W skardze konstytucyjnej złożonej do Trybunału Konstytucyjnego 19 marca 2007 r. pełnomocnik skarżącego wniósł o stwierdzenie niezgodności art. 47 ust. 10a ustawy z dnia 13 października 1998 r. o systemie ubezpieczeń społecznych (Dz. U. Nr 137, poz. 887, ze zm.) z art. 64 ust. 2 i art. 77 ust. 1 w zw. z art. 2 i art. 32 Konstytucji.

Działając w oparciu o zakwestionowany w skardze przepis, Sąd Rejonowy w Chorzowie wyrokiem z 25 lipca 2006 r. (sygn. akt I C 483/05) oddalił żądanie skarżącego o zasądzenie od Zakładu Ubezpieczeń Społecznych tytułem odszkodowania odsetek od nieterminowo przekazywanych składek do OFE. W ocenie sądu, jedynym odszkodowaniem należnym skarżącemu są odsetki obliczone na podstawie art. 47 ust. 10a ustawy, które są w niższej wysokości niż odsetki ustalone w powszechnym obrocie prawnym, czyli tzw. odsetki ustawowe. Sąd Okręgowy w Katowicach - Wydział IV Cywilny Odwoławczy wyrokiem z 30 listopada 2006 r. (sygn. akt IV Ca 837/06) oddalił wniesioną przez skarżącego apelację, wskazując tylko w uzasadnieniu, że ustawa o systemie ubezpieczeń społecznych nie wyklucza możliwości dochodzenia szkody od ZUS-u, wówczas jednak to na powodzie spoczywa obowiązek wykazania wysokości poniesionej szkody, czego powód nie uczynił.

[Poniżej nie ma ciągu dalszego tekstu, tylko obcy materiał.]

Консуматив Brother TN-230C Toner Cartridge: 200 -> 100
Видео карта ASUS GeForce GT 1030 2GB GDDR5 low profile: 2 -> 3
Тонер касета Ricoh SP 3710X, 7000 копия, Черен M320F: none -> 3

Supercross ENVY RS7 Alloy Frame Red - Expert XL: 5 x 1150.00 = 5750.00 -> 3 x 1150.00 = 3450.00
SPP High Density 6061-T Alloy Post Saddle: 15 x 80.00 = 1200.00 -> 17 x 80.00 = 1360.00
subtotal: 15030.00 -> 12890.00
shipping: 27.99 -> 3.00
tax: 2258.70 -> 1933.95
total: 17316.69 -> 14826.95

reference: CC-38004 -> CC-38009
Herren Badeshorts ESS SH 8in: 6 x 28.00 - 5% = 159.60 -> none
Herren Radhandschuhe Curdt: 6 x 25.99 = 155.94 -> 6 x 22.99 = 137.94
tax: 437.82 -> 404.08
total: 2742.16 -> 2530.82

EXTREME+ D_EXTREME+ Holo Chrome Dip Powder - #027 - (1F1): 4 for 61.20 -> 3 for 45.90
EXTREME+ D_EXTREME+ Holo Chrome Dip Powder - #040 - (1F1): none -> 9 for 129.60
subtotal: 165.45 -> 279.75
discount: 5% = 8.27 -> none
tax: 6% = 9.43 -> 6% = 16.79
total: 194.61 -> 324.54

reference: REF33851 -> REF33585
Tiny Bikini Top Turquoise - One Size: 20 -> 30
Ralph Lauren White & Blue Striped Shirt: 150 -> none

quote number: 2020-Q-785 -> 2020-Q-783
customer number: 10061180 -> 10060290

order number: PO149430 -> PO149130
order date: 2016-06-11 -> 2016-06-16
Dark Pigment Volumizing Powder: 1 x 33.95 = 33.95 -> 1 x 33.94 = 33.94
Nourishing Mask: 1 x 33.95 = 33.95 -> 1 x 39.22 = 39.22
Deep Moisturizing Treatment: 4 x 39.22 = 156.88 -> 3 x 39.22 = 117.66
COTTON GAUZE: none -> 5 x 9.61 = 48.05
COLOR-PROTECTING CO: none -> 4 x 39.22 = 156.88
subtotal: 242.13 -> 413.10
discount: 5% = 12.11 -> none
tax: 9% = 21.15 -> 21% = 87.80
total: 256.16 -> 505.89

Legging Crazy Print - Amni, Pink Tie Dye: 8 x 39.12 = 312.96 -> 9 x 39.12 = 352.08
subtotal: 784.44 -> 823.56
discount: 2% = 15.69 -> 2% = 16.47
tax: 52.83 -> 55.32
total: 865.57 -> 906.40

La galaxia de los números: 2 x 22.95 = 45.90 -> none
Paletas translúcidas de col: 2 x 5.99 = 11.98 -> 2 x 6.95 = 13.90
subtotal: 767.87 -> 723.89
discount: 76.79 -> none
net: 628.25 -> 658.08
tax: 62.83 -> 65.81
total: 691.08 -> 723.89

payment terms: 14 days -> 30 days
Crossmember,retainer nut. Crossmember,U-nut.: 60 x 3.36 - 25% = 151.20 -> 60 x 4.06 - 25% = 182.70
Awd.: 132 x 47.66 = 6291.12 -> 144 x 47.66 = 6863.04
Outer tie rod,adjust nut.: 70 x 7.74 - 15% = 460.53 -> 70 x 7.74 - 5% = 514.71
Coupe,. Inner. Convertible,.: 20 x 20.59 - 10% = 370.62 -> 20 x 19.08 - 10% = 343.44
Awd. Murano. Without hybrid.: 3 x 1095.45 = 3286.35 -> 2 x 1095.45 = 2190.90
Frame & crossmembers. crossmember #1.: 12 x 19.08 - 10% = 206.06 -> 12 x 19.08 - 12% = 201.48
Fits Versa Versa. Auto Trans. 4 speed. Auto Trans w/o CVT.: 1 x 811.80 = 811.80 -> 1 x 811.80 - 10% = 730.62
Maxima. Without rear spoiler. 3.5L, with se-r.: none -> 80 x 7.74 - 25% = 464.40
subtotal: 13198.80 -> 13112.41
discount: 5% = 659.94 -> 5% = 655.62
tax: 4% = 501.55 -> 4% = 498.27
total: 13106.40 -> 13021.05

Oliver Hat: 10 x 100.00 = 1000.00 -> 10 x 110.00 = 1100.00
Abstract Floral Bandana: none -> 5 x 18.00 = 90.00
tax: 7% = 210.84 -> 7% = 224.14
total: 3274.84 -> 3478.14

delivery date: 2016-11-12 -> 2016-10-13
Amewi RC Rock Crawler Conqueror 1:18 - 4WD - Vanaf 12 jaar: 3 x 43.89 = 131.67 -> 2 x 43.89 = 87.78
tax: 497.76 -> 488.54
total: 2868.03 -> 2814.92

Z wydaniem wskazanych powyżej orzeczeń wiąże skarżący naruszenie zasady demokratycznego państwa prawnego - wyrażonej w art. 2 Konstytucji, zasady równej ochrony praw majątkowych obywateli (art. 64 ust. 2 Konstytucji) oraz zasady naprawienia wyrządzonej szkody (art. 77 ust. 1 Konstytucji) i zasady równości wobec prawa (art. 32 Konstytucji).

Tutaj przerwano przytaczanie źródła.